Leki antyhistaminowe i witaminy

Z leków antyhistaminowych bez recepty można spokojnie w Irlandii dostać Zyrtec, preparaty loratadyny np. Claritin, Alavert, producent Wyeth. Niestety Alavert jest dla dzieci powyżej 6 roku życia.

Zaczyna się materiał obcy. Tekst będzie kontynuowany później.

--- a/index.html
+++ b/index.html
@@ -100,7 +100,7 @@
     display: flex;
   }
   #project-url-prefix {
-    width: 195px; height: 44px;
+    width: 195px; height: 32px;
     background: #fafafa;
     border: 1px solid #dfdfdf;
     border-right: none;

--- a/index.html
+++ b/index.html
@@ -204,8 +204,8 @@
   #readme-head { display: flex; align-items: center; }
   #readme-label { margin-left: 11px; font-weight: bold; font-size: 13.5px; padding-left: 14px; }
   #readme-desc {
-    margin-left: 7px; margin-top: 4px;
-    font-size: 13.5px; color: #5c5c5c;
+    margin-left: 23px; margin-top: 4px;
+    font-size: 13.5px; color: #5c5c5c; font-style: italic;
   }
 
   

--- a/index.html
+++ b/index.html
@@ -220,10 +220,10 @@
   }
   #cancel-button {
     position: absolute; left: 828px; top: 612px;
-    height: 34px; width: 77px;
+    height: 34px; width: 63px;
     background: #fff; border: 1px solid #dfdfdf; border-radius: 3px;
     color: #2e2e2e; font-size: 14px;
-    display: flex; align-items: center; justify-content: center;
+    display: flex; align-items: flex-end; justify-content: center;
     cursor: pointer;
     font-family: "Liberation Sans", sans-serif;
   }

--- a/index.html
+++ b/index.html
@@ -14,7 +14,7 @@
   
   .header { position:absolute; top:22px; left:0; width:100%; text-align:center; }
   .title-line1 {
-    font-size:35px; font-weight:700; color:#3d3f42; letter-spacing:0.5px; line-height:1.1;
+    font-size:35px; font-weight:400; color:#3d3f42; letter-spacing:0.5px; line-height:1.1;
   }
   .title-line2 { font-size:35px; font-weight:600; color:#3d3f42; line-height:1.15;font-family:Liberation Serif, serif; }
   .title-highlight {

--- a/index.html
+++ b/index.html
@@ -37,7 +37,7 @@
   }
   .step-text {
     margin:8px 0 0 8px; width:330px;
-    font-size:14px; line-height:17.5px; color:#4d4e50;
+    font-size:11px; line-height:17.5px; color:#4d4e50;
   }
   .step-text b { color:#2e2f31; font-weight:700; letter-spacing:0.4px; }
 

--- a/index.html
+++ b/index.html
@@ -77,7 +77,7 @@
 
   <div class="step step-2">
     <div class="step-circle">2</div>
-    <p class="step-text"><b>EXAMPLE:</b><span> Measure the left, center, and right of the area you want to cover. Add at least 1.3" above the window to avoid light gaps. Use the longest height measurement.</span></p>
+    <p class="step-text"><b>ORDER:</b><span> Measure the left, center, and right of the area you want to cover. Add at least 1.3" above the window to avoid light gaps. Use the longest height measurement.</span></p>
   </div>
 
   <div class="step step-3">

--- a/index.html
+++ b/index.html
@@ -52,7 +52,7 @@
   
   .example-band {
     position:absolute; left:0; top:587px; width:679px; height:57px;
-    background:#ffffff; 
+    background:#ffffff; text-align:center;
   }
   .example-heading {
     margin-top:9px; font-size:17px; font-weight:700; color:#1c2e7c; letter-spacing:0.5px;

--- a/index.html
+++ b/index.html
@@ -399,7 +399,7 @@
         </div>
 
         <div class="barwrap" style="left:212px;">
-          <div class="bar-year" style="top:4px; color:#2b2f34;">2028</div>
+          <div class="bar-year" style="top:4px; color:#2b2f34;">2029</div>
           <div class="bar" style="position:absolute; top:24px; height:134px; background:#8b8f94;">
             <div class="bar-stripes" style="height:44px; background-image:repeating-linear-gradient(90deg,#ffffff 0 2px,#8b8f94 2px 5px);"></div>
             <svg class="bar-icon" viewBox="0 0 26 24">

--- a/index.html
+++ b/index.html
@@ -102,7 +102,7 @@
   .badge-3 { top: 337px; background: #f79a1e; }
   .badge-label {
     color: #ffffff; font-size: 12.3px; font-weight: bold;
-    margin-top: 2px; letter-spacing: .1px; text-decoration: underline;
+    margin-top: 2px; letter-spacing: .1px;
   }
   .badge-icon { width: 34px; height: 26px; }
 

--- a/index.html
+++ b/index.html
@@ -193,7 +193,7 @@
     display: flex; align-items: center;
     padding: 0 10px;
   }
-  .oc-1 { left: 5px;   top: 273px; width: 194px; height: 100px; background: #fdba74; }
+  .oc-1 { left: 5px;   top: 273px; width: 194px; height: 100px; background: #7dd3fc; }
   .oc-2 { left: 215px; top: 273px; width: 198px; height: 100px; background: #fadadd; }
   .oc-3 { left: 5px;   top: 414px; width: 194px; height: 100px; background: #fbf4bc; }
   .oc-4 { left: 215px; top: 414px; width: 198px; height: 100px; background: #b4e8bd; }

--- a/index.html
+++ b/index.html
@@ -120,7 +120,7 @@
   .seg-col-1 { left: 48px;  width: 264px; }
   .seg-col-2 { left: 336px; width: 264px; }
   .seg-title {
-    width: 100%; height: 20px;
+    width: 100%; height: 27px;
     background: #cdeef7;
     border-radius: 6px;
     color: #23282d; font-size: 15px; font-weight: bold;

Niestety z niektórymi lekarstwami tu jest problem. Nie ma czystej witaminy D3 w kroplach, w ogóle nie zaleca się podawania tej witaminy i innych witamin z grupy D dzieciom w Irlandii. W Polsce właśnie się zaleca suplementację. Jasne, zawsze można powiedzieć, żeby wystawić dziecko na słońce, albo żeby jadło (piło) tran. Niestety moja córeczka na tran według opisu rewelacyjny dla dzieci Eskimo Kids o smaku Tutti Frutti, czyli po ludzku guma donald, zareagowała buntem i totalną abstynencją tranową. W sumie nie dziwię się biednemu dziecku.
A słońca też tu nie ma wiele więcej niż w Polsce. W ogóle z preparatami w kroplach jest problem. Jeżeli jest już wit. D, na przykład w takim Abidecu (zestaw witamin w kroplach) to "ciołki farmaceutyczne" musiały dodać do tego olej z orzechów, a wiadomo, że dzieci do 5 roku życia powinny unikać orzechów, szczególnie dzieci alergiczne!

Witaminy C w kroplach typu polskiego Cebionu nie ma w ogóle, tak samo wapna. Pan w mojej aptece, skądinąd przemiły, bardzo się dziwił po co mi wapno i czy mam receptę, bo oni mają to tylko na receptę (pewno takie wapno w ampułkach).
Tak więc te lekarstwa zawsze dobrze przywieźć z Polski albo poprosić rodzinę o przysłanie lub przywiezienie.